• Exercise directions: Below are the records; locate each line with the word "inset" and copy it.
___ Dataset entries ___
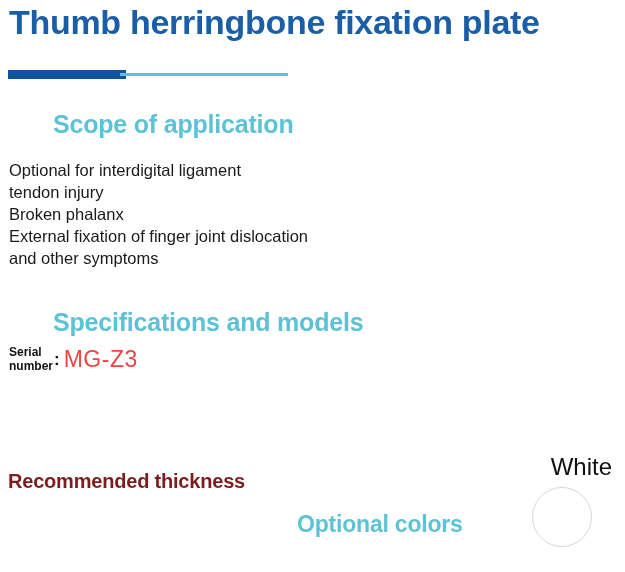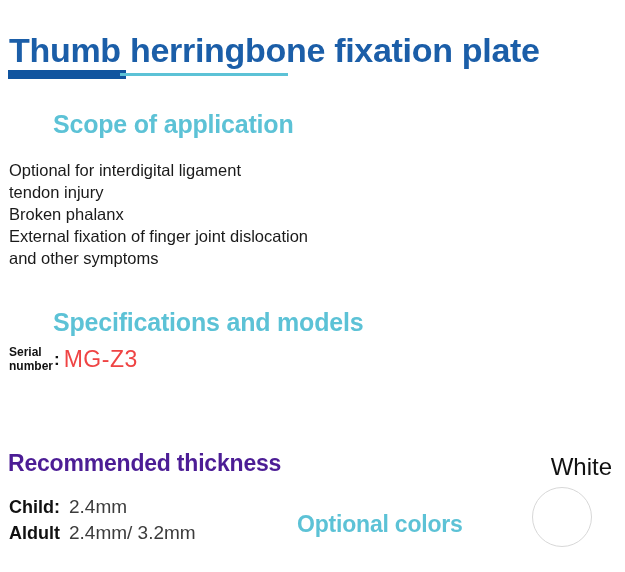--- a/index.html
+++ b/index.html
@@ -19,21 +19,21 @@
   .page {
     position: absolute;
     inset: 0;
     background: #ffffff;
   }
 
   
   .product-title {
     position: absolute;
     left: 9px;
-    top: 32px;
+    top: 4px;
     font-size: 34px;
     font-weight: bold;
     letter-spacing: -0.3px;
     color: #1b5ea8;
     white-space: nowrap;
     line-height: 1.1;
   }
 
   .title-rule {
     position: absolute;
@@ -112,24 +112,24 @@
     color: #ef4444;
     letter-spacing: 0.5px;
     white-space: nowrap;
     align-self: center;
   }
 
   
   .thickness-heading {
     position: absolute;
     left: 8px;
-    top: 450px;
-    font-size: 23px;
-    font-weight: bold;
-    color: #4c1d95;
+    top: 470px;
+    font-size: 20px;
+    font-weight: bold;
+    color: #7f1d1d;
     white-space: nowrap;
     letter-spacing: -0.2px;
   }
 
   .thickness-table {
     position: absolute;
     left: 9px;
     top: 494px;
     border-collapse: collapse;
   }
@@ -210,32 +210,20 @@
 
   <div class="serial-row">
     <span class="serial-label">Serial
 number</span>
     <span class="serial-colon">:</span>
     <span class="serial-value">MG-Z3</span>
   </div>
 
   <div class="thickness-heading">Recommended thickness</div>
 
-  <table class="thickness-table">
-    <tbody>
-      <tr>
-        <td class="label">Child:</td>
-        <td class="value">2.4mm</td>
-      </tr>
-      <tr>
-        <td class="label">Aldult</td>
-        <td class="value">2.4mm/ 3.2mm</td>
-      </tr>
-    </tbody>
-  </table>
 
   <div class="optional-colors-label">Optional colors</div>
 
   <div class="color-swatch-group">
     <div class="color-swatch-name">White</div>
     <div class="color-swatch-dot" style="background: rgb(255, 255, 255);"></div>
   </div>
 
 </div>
___
___ Dataset entries ___
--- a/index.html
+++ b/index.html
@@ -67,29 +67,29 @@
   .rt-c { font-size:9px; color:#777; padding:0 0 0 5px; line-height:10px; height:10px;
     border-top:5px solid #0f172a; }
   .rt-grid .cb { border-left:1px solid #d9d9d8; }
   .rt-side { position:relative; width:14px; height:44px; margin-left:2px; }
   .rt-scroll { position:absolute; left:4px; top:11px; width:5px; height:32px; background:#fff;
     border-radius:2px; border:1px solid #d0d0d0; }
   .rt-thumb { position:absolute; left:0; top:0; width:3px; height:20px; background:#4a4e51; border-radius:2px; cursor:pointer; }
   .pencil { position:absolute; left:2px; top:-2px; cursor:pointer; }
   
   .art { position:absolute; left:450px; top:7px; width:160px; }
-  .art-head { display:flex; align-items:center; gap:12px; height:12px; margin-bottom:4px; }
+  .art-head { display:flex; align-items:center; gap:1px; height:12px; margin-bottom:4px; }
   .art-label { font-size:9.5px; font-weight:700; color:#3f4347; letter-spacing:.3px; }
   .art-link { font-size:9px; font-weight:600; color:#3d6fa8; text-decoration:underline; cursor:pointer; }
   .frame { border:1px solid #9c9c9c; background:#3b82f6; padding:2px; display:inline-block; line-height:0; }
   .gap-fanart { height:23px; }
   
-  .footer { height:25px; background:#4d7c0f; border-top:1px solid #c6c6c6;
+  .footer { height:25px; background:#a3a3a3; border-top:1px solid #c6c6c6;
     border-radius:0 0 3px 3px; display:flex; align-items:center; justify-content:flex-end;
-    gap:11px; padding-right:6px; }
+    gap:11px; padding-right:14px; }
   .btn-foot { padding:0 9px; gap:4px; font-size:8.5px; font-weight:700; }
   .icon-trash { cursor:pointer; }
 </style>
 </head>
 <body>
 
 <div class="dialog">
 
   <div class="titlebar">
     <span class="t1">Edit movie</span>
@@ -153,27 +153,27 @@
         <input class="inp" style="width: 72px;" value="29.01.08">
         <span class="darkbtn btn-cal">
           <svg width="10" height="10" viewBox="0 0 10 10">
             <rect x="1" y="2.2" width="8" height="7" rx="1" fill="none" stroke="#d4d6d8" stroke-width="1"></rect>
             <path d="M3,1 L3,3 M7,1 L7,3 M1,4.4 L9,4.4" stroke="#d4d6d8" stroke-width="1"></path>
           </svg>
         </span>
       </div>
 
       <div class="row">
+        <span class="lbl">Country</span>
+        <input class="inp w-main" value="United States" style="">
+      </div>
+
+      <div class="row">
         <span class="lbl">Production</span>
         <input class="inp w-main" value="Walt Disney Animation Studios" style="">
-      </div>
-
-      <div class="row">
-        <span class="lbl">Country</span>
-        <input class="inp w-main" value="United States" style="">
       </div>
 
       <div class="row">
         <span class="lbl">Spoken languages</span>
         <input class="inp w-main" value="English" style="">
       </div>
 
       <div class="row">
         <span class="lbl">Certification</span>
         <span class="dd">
___
___ Dataset entries ___
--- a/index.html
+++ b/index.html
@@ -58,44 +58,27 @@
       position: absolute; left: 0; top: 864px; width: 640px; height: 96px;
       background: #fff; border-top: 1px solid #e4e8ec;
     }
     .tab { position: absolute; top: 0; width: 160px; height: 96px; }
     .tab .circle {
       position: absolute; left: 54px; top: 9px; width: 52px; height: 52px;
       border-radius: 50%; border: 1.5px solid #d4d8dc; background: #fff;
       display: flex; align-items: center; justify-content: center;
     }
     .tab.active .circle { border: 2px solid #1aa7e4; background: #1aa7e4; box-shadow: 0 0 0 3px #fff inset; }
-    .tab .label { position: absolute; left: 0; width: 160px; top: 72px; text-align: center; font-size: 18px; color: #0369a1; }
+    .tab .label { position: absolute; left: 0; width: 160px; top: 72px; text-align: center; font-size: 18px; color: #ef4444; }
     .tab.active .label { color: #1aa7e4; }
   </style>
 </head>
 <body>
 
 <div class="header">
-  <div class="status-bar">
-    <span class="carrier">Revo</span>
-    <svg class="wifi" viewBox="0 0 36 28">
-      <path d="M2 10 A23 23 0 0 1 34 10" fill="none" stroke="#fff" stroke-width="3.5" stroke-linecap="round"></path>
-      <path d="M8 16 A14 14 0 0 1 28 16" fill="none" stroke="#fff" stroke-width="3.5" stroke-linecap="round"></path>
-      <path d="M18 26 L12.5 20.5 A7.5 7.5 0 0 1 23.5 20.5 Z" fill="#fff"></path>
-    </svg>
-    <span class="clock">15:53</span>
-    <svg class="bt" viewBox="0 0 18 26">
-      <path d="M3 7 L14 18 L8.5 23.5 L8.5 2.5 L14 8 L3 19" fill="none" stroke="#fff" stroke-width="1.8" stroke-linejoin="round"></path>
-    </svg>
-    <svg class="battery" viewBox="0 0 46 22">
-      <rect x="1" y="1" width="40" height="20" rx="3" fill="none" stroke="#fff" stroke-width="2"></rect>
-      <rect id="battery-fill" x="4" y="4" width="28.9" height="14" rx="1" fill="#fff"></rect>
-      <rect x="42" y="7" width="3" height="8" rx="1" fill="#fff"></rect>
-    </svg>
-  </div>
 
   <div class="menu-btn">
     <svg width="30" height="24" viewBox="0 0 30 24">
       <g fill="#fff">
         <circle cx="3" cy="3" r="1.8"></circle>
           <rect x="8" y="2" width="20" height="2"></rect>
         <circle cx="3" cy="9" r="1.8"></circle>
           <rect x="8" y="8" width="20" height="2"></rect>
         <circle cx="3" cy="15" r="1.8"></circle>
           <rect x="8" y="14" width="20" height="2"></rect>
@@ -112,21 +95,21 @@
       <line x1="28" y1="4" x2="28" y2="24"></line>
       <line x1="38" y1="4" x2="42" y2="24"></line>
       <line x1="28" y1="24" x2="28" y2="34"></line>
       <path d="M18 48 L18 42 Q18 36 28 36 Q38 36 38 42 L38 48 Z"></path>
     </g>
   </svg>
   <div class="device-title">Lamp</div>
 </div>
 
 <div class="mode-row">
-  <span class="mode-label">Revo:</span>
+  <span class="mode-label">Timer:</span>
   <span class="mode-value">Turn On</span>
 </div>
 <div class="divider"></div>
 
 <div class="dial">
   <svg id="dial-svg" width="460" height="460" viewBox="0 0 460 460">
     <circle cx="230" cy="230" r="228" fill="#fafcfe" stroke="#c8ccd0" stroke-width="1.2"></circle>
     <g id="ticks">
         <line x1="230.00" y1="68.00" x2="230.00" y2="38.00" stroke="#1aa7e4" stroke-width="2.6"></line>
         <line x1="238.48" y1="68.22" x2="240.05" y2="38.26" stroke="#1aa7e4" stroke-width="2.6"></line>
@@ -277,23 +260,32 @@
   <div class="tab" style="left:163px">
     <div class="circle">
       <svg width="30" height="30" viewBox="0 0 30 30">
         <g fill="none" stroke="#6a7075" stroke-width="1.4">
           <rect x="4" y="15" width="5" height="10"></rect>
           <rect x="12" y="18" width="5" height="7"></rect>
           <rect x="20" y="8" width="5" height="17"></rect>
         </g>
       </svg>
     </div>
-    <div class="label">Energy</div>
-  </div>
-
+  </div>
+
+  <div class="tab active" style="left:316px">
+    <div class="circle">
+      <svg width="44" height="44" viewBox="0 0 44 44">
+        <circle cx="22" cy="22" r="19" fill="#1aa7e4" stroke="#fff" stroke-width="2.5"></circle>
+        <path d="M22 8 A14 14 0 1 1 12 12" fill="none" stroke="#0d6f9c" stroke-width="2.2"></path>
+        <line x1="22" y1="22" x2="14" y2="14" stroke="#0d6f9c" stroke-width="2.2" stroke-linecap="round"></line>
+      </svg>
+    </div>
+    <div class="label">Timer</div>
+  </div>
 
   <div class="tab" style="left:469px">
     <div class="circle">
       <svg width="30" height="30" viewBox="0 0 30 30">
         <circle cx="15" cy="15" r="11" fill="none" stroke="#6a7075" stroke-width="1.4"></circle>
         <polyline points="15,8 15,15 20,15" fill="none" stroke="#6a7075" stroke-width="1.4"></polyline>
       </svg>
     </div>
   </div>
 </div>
___
• Response area:
     inset: 0;
     .tab.active .circle { border: 2px solid #1aa7e4; background: #1aa7e4; box-shadow: 0 0 0 3px #fff inset; }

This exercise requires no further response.